Banco na
praça. Ali sentadas estão duas senhoras, ambas sexagenárias, assim são idosas, talvez
mais ofensivamente velhas, ou de forma mais amena “a melhor idade”, de maneira aliviante
“a terceira idade”.
Eufrásia e
Clotilde, assim chamadas as duas senhora, numa tarde de sol brilhante primaveril,
estão protegidas pela sombra de um imponente e exuberante ipê, desabrochando
flores de tom amarelo vivo, lindamente douradas.
Eufrásia e
Clotilde, tranquilas desfrutam a natureza. Jogam conversa fora, normalmente
falando de quem está doente ou de alguma novela da Globo.
A
conversação num relance é interrompida.
Uma linda
moça, também com a proteção do frondoso ipê, caminha com aquela manifestação
alegre de um sorriso nos lábios. O andar com jeito malemolente, mexendo com os
quadris, sem saracoteio exagerado, cheia de graça, passa em frente duas
conversadeiras. Diz Eufrásia para Clotilde: - “Olha só, olha o vestido daquela moça.
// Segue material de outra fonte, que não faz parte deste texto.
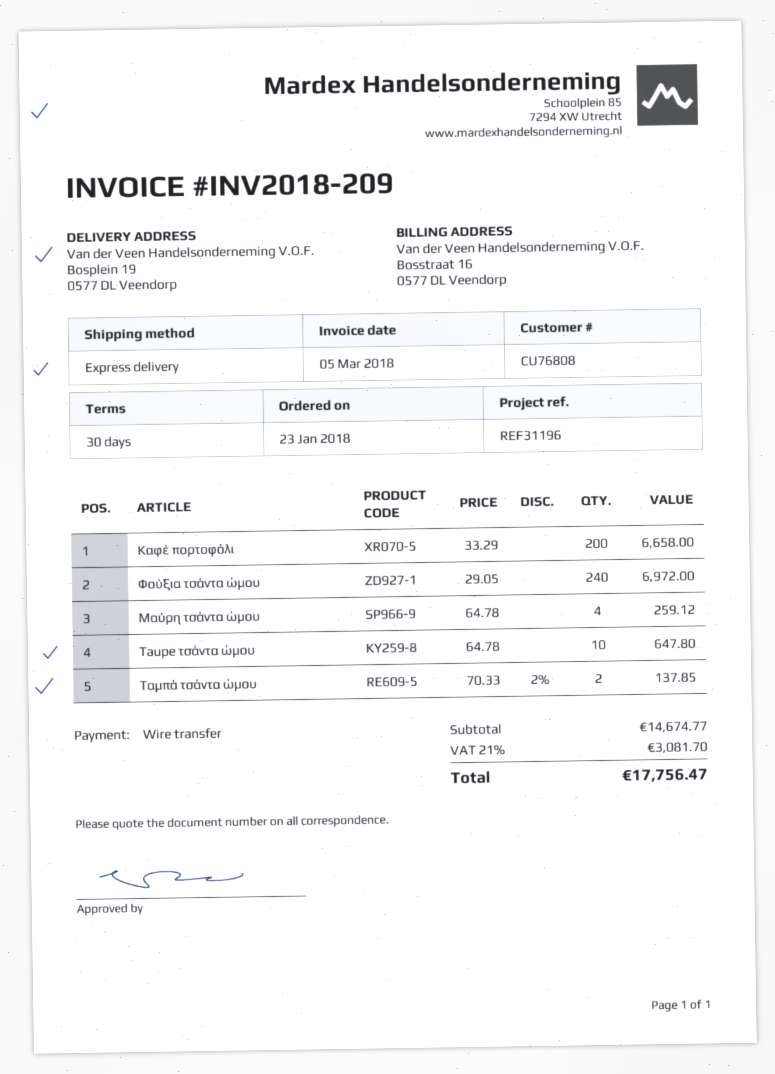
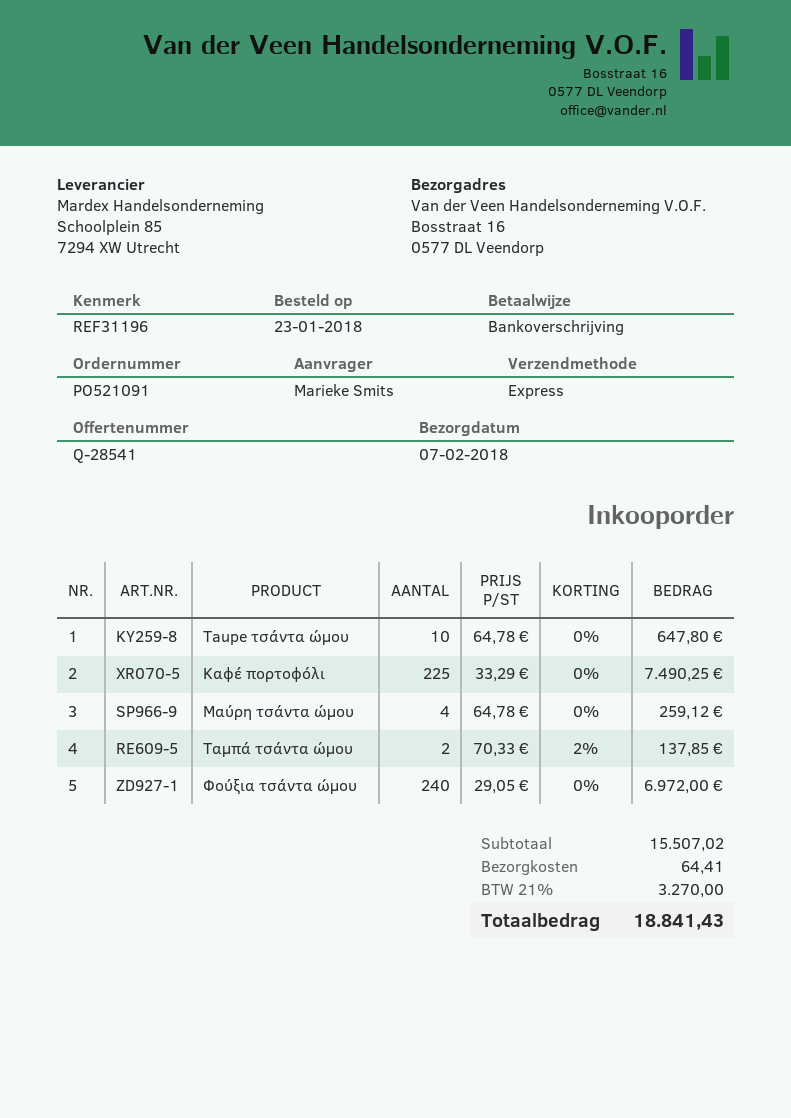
ship to: Bosplein 19, 0577 DL Veendorp -> Bosstraat 16, 0577 DL Veendorp
Καφέ πορτοφόλι: 200 x 33.29 = 6658.00 -> 225 x 33.29 = 7490.25
subtotal: 14674.77 -> 15507.02
shipping: none -> 64.41
tax: 21% = 3081.70 -> 21% = 3270.00
total: 17756.47 -> 18841.43

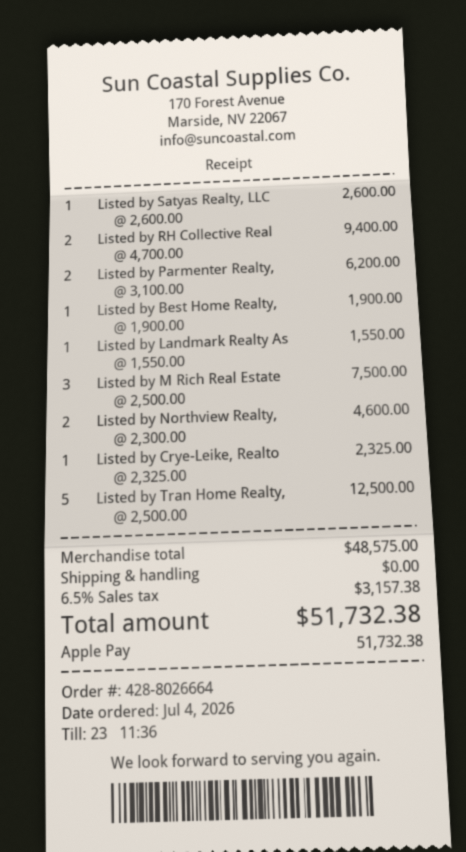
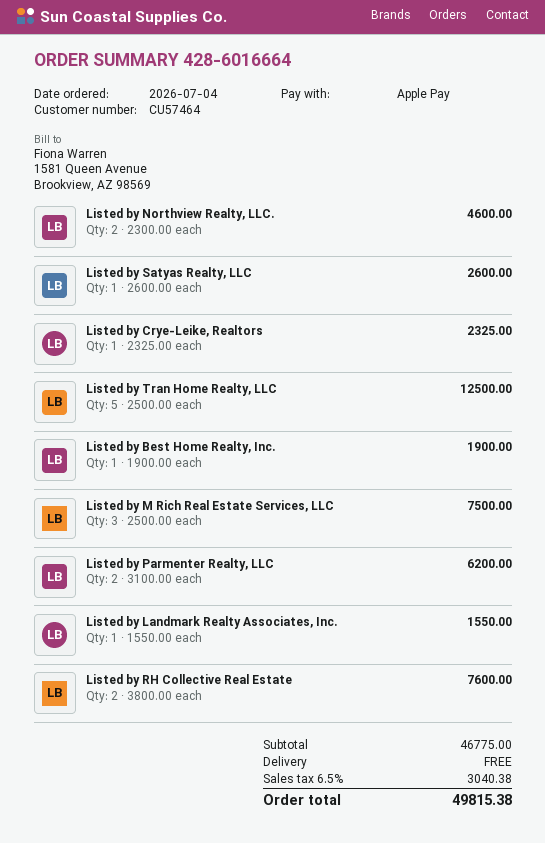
order number: 428-8026664 -> 428-6016664
Listed by RH Collective Real: 2 x 4700.00 = 9400.00 -> 2 x 3800.00 = 7600.00
subtotal: 48575.00 -> 46775.00
tax: 6.5% = 3157.38 -> 6.5% = 3040.38
total: 51732.38 -> 49815.38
Que sem-vergonhice, saia curtinha”.
Clotilde
concorda: - “É demais, é uma indecência. Reparou o decote, quase lá no umbigo.
Depois reclama de que é estuprada”.
As duas mais
uma vez concordam. Estão em comum acordo quanto ao fato trata-se de uma provocação
com aquela vestimenta, sujeita e culpada por um possível estupro.
*** ***
A jovem nada
ouve e se ouvisse em nada influenciaria em seu comportamento.
Lulu é assim
conhecida. Linda, exuberante, segue soberana, divina rainha.
Adiante encontra
a amiga Lili. Lulu além da saia curta, do decote, usa blusa de um ombro só, que
permite denotar a bela parte lateral, a perfeita proporção harmônica da região
escapular. Lili de supetão, surpreendida,
logo depois dos famosos três beijinhos como cumprimentos:- “Que roupa ousada
Lulu. Não tem medo de ser estuprada?”
Lulu fica
indignada e convincente solta o verbo
como resposta:- “Eu quero liberdade total, até mesmo no meu jeito de vestir.
Não vou me censurar, me apavorar, ficar tolhida em minhas vontades por causa de
machismo, dos tarados”.
Lili, com
roupagem bem discreta, sem mostrar seus belos atributos físicos, diz:
- “Queria
ter sua coragem Lulu, mas tenho muito medo de ser estuprada”
*** ***
Pesquisa
encomendada à Datafolha pelo Forum Brasileiro de Segurança Pública, apura que um, em cada três brasileiros, acham que a
mulher tem culpa pelo estupro, por provocação pelo uso de roupas ousadas.
Entre homens
e mulheres um terço afirma que mulheres que usam roupas indecorosas é um desafio,
tentação ao animalis macho. Essas mulheres provocativas não podem reclamar de
uma possível violência, de uma estupração.
30% das
pessoas entrevistadas possuem aquela opinião, sendo 42% dos homens e o mais incrível
e desalentador 32% das mulheres, a maioria com mais de 60 anos, tipicamente de
forma radical conservadoras, como Eufrásia e Clotilde.